> Le savoir-faire des Fédérations > Protection des habitats

Etangs du Petit et du Grand Loc’h

Guidel - Morbihan

La réserve du Loc’h, constituée du Grand et du Petit Loc’h, est située sur le littoral morbihannais, à 10 kilomètres à l’ouest de Lorient.

Autrefois ancien bras de mer (ria), le site comporte deux entités distinctes mais reliées l’une à l’autre : les anciens polders du Grand Loc’h et l’étang du Petit Loc’h.

Près de 400 espèces végétales ont été recensées et plus de 150 espèces d’oiseaux ont été observées sur le site.

Depuis 2008, le site est classé en Réserve Naturelle Régionale (RNR) confirmant ainsi son grand intérêt écologique.

 

UN MILIEU FAÇONNE PAR L’HOMME

Ancien bras de mer, le site est transformé en polder à la fin du XIXème siècle en vue d’une mise en valeur agricole (maraîchage, cultures céréalières et pâturage de bovins laitiers).

Aujourd’hui, c’est un vaste marais d’eau douce, sous l’influence toutefois de l’océan tout proche.

En 1994, le Grand Loc’h est acheté par le Conseil Général du Morbihan et la Fondation nationale pour la protection des habitats de la faune, avec le soutien de la commune de Guidel et la Fédération Départementale des Chasseurs du Morbihan.

En 2006, le Petit Loc’h, constituant l’entrée de cette ancienne ria et situé sur le domaine publique maritime, est associé au Grand Loc’h pour une gestion plus cohérente de l’ensemble du site.

En accord avec les différents partenaires, la gestion du site du Loc’h a été confiée à la Fédération des chasseurs.

Les objectifs sont la sauvegarde de ce remarquable écosystème et sa découverte par le public.

En 2008, le site est classé en Réserve Naturelle Régionale (RNR).


UNE FLORE ADAPTEE

Le site est une véritable mosaïque de formations végétales composée de prés salés à salicorne et puccinellie ainsi que de saulaies, roselières et prairies naturelles.

Près de 400 espèces végétales ont été recensées sur l’ensemble du marais. Parmi elles, on trouve, sur des superficies non négligeables, des espèces rares et d’importance patrimoniale inscrites sur la liste rouge des plantes menacées du massif armoricain (Carex punctata, Orchis laxiflora…). Le site abrite les plus belles stations de Puccinellia fasciculata, de Puccinellia distans et de Potentilla naumanianna du Morbihan.

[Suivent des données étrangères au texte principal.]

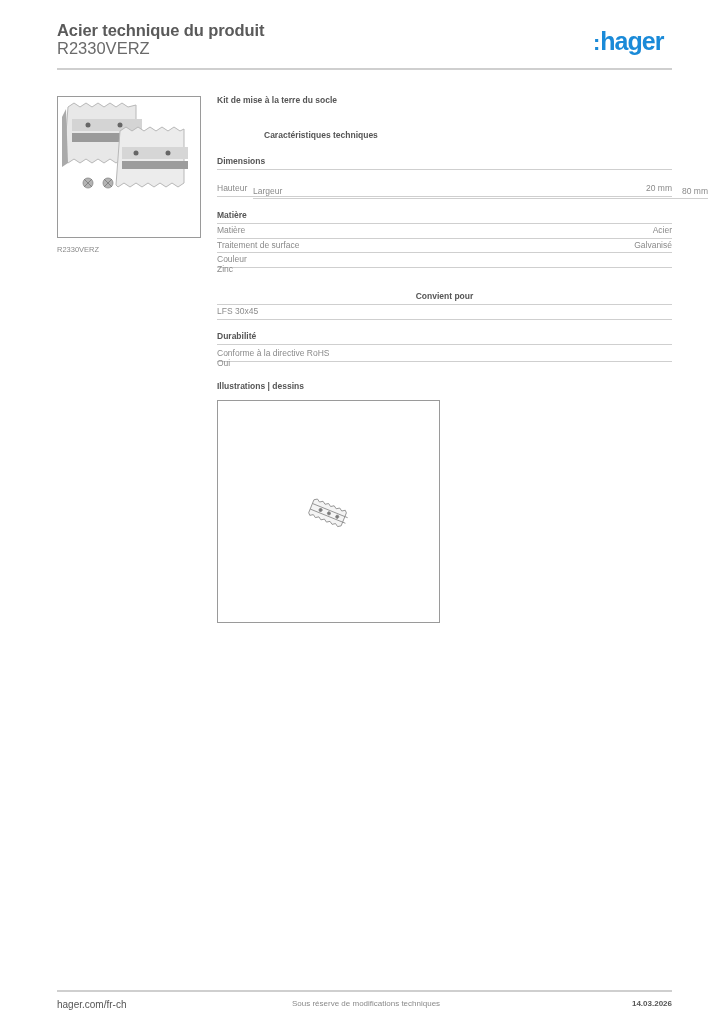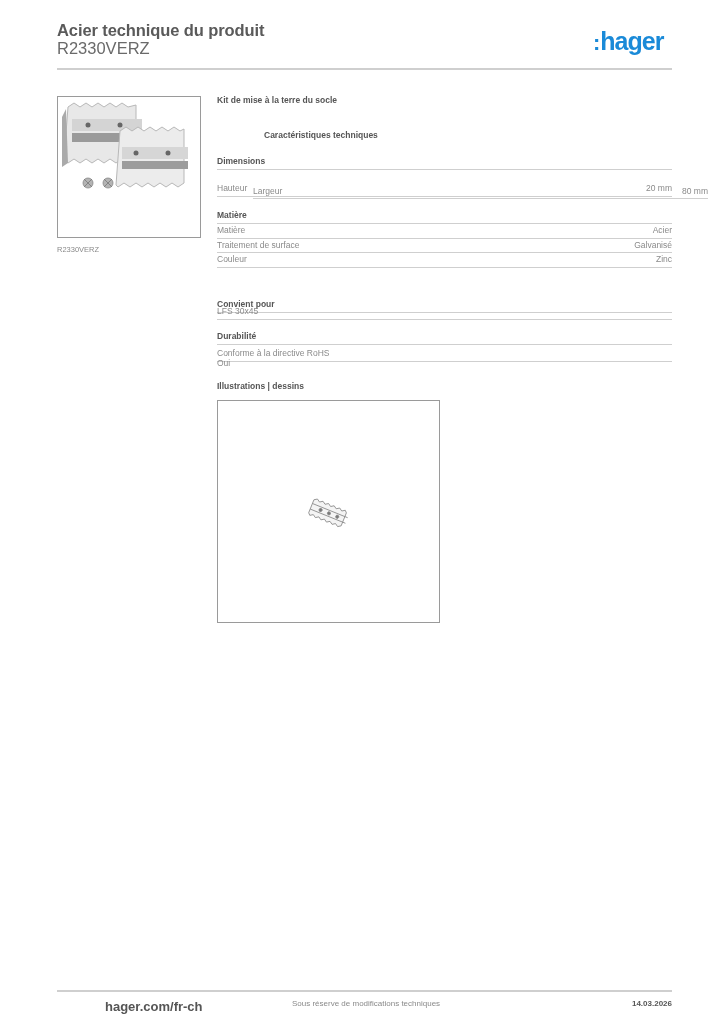--- a/index.html
+++ b/index.html
@@ -18,21 +18,21 @@
   .main { position: absolute; left: 217px; top: 95px; width: 455px; }
   .product-desc { position: absolute; top: 0; font-size: 8.5px; font-weight: bold; color: #555; }
   .section-title { position: absolute; font-size: 8.5px; font-weight: bold; color: #555; }
   .group-title { position: absolute; left: 0; width: 455px; font-size: 8.5px; font-weight: bold; color: #555; height: 14px; border-bottom: 1.5px solid #cfcfcf; }
   .row { position: absolute; left: 0; width: 455px; height: 14.5px; border-bottom: 1.5px solid #cfcfcf; font-size: 8.5px; color: #8a8a8a; display: flex; justify-content: space-between; align-items: flex-start; padding-top: 1px; }
   .row .val { text-align: right; }
 
   .illus-box { position: absolute; left: 217px; top: 400px; width: 223px; height: 223px; border: 1px solid #9a9a9a; background: #fff; }
 
   .footer-rule { position: absolute; left: 57px; top: 990px; width: 615px; height: 1.5px; background: #cfcfcf; }
-  .footer-left { position: absolute; left: 57px; top: 999px; font-size: 13px; font-weight: bold; color: #555; margin-left: 48px; }
+  .footer-left { position: absolute; left: 57px; top: 999px; font-size: 10px; font-weight: normal; color: #555; }
   .footer-center { position: absolute; left: 292px; top: 999px; font-size: 8px; color: #8a8a8a; }
   .footer-right { position: absolute; right: 52px; top: 999px; font-size: 8px; font-weight: bold; color: #555; }
 </style>
 </head>
 <body>
 
 <div class="header-title">Acier technique du produit</div>
 <div class="header-sub">R2330VERZ</div>
 <div class="logo"><span class="colon">:</span><span>hager</span></div>
 <div class="header-rule"></div>
@@ -83,26 +83,26 @@
 
   <div class="group-title" style="top:115px;">Matière</div>
   <div class="row" style="top:129px;">
     <span>Matière</span>
     <span class="val">Acier</span>
   </div>
   <div class="row" style="top:143.5px;">
     <span>Traitement de surface</span>
     <span class="val">Galvanisé</span>
   </div>
-  <div class="row" style="top:158px;">
+  <div class="row" style="top:158px;flex-direction:column;">
     <span>Couleur</span>
     <span class="val">Zinc</span>
   </div>
 
-  <div class="group-title" style="top:204px;">Convient pour</div>
+  <div class="group-title" style="top:196px;text-align:center;">Convient pour</div>
   <div class="row" style="top:210px;">
     <span>LFS 30x45</span>
     <span class="val"></span>
   </div>
 
   <div class="group-title" style="top:236px;">Durabilité</div>
   <div class="row" style="top:252px;flex-direction:column;">
     <span>Conforme à la directive RoHS</span>
     <span class="val">Oui</span>
   </div>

Le site du Loc’h recèle également des groupements végétaux remarquables répertoriés au titre de Natura 2000 (prairies subhalophiles, prairies oligotrophes…). Ces habitats représentent plus de 15 hectares soit un quart de la superficie de la zone.

La gestion mise en place (pâturage et fauchage) a permis l’augmentation de la diversité floristique des lieux, comme en témoignent les résultats des suivis scientifiques, et la réapparition d’espèces patrimoniales (Trifolium michelianum, Eleocharis parvula...) en zone pâturée.

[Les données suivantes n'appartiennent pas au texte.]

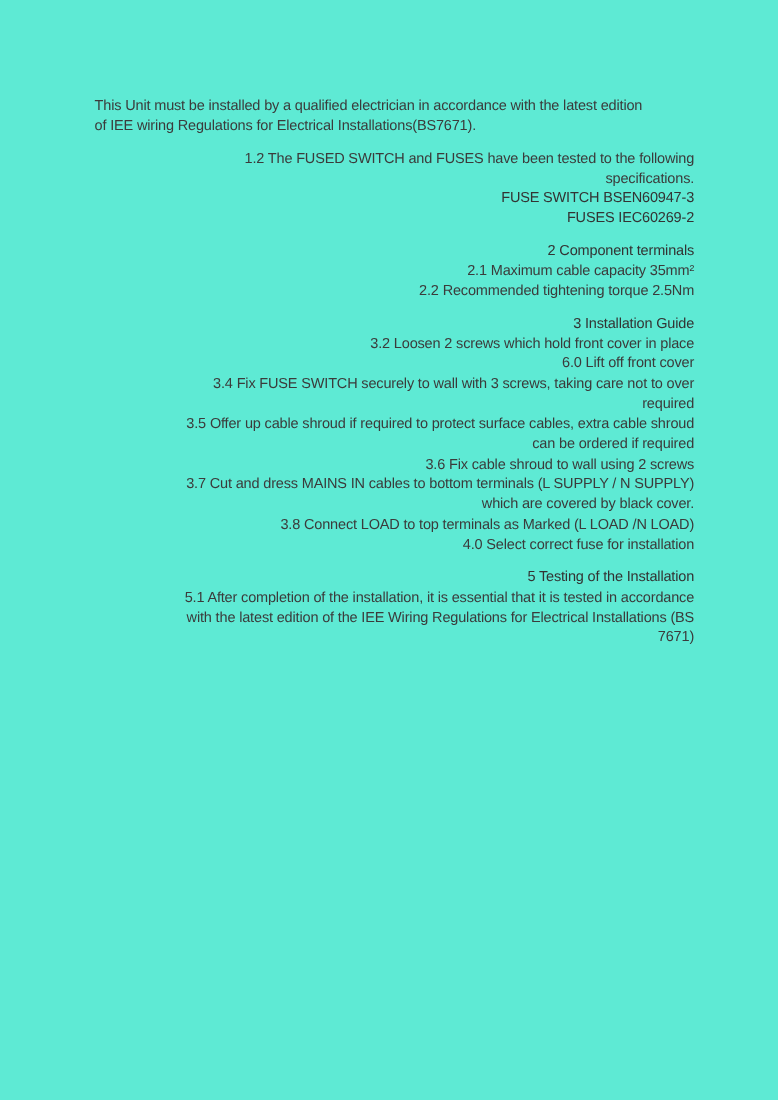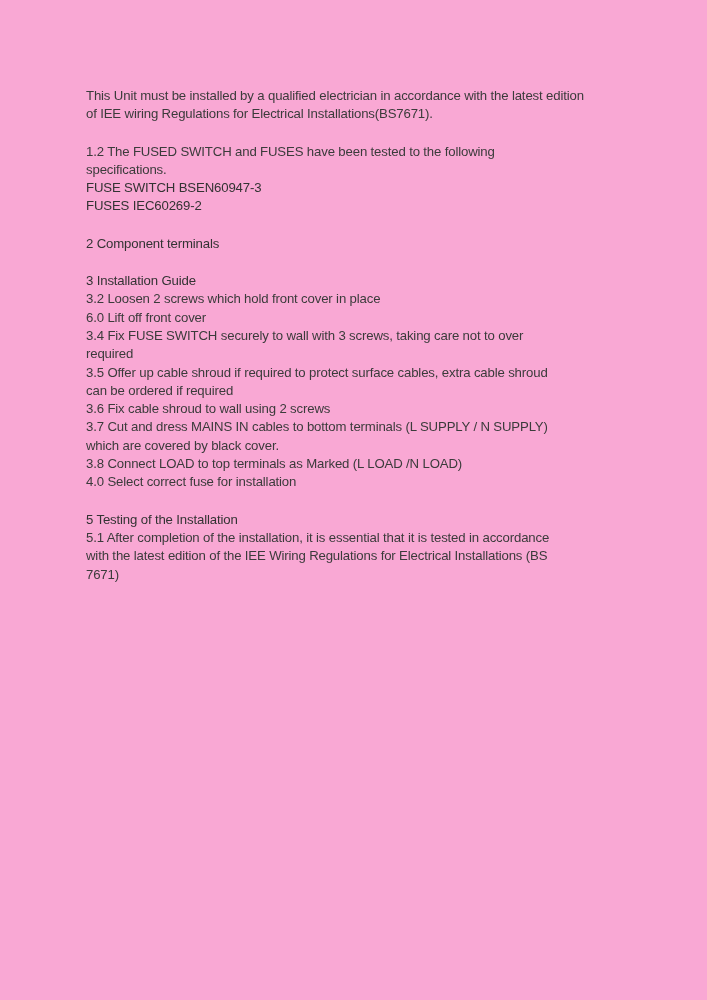--- a/index.html
+++ b/index.html
@@ -4,36 +4,37 @@
 <style>
   html, body {
     margin: 0;
     padding: 0;
     background: #ffffff;
   }
   .page {
     position: relative;
     width: 707px;
     height: 1000px;
-    background: #f9a8d4;
+    background: #5eead4;
     overflow: hidden;
     font-family: "Liberation Sans", "DejaVu Sans", sans-serif;
   }
   .doc-body {
     position: absolute;
     left: 86px;
     top: 87px;
     width: 545px;
     color: #3b3b3b;
     font-size: 13.2px;
     line-height: 18.3px;
     letter-spacing: -0.15px;
   }
   .block + .block {
-    margin-top: 19px;
+    margin-top: 11px;
+    text-align: right;
   }
   .line {
     white-space: nowrap;
     min-height: 18.3px;
   }
   .seg.bold {
     font-weight: 400;
     color: #333333;
   }
 </style>
@@ -47,20 +48,22 @@
         <div class="line"><span class="seg">of IEE wiring Regulations for Electrical Installations(BS7671).</span></div>
       </div>
       <div class="block">
         <div class="line"><span class="seg">1.2 The FUSED SWITCH and FUSES have been tested to the following</span></div>
         <div class="line"><span class="seg">specifications.</span></div>
         <div class="line"><span class="seg bold">FUSE SWITCH BSEN60947-3</span></div>
         <div class="line"><span class="seg bold">FUSES IEC60269-2</span></div>
       </div>
       <div class="block">
         <div class="line"><span class="seg bold">2 Component terminals</span></div>
+        <div class="line"><span class="seg">2.1 Maximum cable capacity 35mm²</span></div>
+        <div class="line"><span class="seg">2.2 Recommended tightening torque 2.5Nm</span></div>
       </div>
       <div class="block">
         <div class="line"><span class="seg bold">3 Installation Guide</span></div>
         <div class="line"><span class="seg">3.2 Loosen 2 screws which hold front cover in place</span></div>
         <div class="line"><span class="seg">6.0 Lift off front cover</span></div>
         <div class="line"><span class="seg">3.4 Fix FUSE SWITCH securely to wall with 3 screws, taking care not to over</span></div>
         <div class="line"><span class="seg">required</span></div>
         <div class="line"><span class="seg">3.5 Offer up cable shroud if required to protect surface cables, extra cable shroud</span></div>
         <div class="line"><span class="seg">can be ordered if required</span></div>
         <div class="line"><span class="seg">3.6 Fix cable shroud to wall using 2 screws</span></div>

L’installation d’un rucher sur la réserve, en 2011, contribue activement à la pollinisation.

Autour du marais, les nombreux bosquets et haies à la végétation composée notamment d’essences fruitières offrent à la faune sauvage nourriture, site de reproduction et abri.

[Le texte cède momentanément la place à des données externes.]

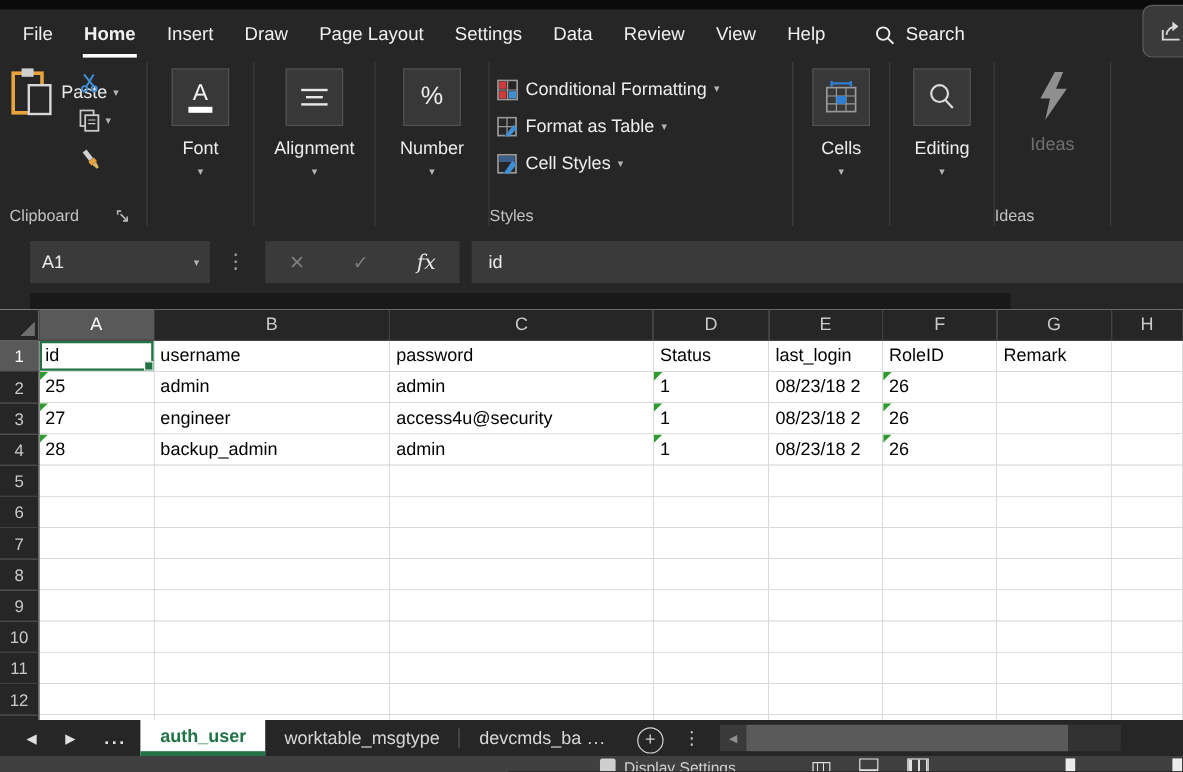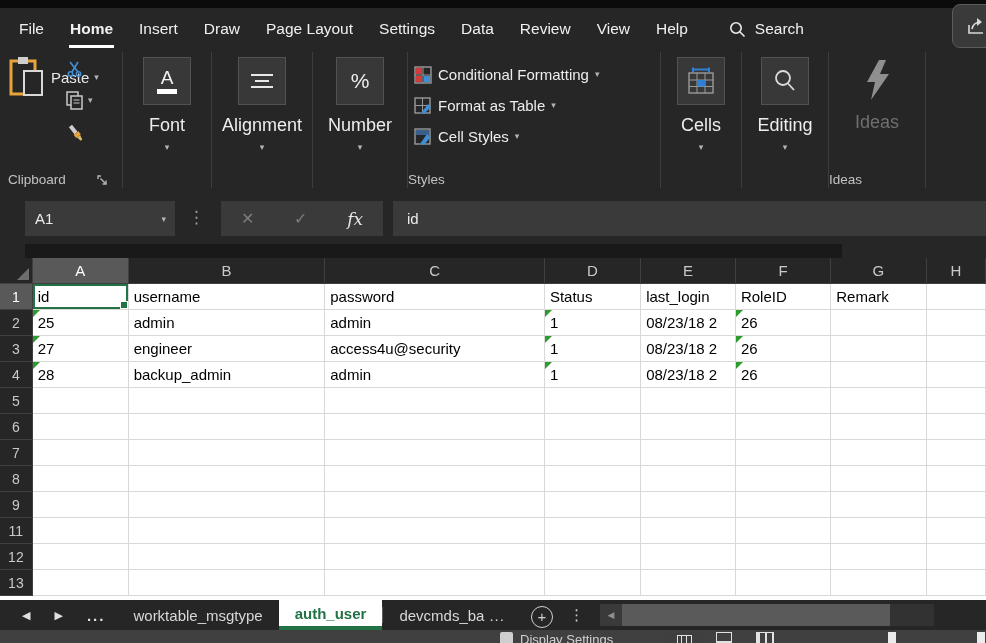--- a/index.html
+++ b/index.html
@@ -26,21 +26,21 @@
   .paste-btn{position:absolute;left:8px;top:6px;width:52px;display:flex;flex-direction:row;align-items:center;
     gap:5px;background:none;border:none;color:#e8e8e8;font-size:15px;font-family:inherit;cursor:default;padding:0;}
   .clip-col{position:absolute;left:66px;top:10px;display:flex;flex-direction:column;gap:13px;align-items:flex-start;}
   .clip-col .mini{display:flex;align-items:center;gap:4px;background:none;border:none;padding:0;cursor:default;}
   .launcher{position:absolute;right:14px;bottom:4px;}
   .grp-clipboard .grp-label{text-align:left;padding-left:8px;}
   
   .grp-big{display:flex;flex-direction:column;align-items:center;}
   .bigbox{margin-top:7px;width:46px;height:46px;background:#383838;border:1px solid #525252;
     display:flex;align-items:center;justify-content:center;flex-direction:column;}
-  .biglabel{margin-top:10px;font-size:18px;color:#ededed;}
+  .biglabel{margin-top:10px;font-size:15px;color:#ededed;}
   .grp-big .caret{margin-top:7px;}
   .font-a{font-size:19px;color:#f2f2f2;line-height:1;}
   .font-bar{width:20px;height:5px;background:#fff;margin-top:2px;}
   .alg-lines{display:flex;flex-direction:column;gap:4px;align-items:center;}
   .alg-lines i{display:block;height:2px;background:#e8e8e8;}
   .pct{font-size:21px;color:#ededed;}
   .grayed{color:#6f6f6f;}
   
   .grp-styles{width:252px;padding-top:9px;box-sizing:border-box;}
   .style-row{display:flex;align-items:center;gap:6px;height:31px;padding-left:6px;font-size:15px;color:#ededed;
@@ -462,20 +462,31 @@
         <td></td>
             <td></td>
         <td></td>
             <td></td>
         <td></td>
             <td></td>
         <td></td>
             <td></td>
       </tr>
           <tr>
+        <th class="rowhdr">10</th>
+        <td></td>
+            <td></td>
+        <td></td>
+            <td></td>
+        <td></td>
+            <td></td>
+        <td></td>
+            <td></td>
+      </tr>
+          <tr>
         <th class="rowhdr">11</th>
         <td></td>
             <td></td>
         <td></td>
             <td></td>
         <td></td>
             <td></td>
         <td></td>
             <td></td>
       </tr>
@@ -505,25 +516,25 @@
     </table>
 
   </div>
 
   <div class="tabbar">
     <div class="tab-nav">
       <span>◀</span>
       <span>▶</span>
       <span class="dots">...</span>
     </div>
+    <div class="sheet-tab active">
+      <span>auth_user</span>
+    </div>
     <div class="sheet-tab">
       <span>worktable_msgtype</span>
-    </div>
-    <div class="sheet-tab active">
-      <span>auth_user</span>
     </div>
     <div class="tab-sep"></div>
     <div class="sheet-tab">
       <span>devcmds_ba</span>
       <span class="trunc">...</span>
     </div>
     <div class="addsheet">
       <span>+</span>
     </div>
     <span class="tab-vdots">⋮</span>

UNE GRANDE DIVERSITE D’OISEAUX

Depuis l’année 2000, début des inventaires, plus de 150 espèces ont été observées sur le site du Loc’h.

On note sur les lieux trois grands groupes d’oiseaux aux exigences écologiques différentes :

  • des espèces « littorales » (goéland, mouette, cormoran, tadorne),
  • des espèces «  continentales » (fauvettes, mésanges, pigeons, etc.),
  • des espèces « de zone humide » (oies grises, canards, hérons, petits échassiers, etc.).

Le marais présente un réel intérêt en période de migration (halte migratoire pour le phragmite aquatique, les limicoles et les canards) mais également pendant l’hiver où il accueille de nombreuses espèces, et en grande quantité : vanneaux, pluviers dorés, bécassines, sarcelles d’hiver, canards colvert pour les principales.

Parmi toutes ces espèces, nombreuses sont celles qui sont rares ou protégées (31 espèces sont inscrites à l’annexe 1 de la Directive oiseaux) comme le butor étoilé, le busard des roseaux, la grande aigrette, l’échasse, la spatule, etc.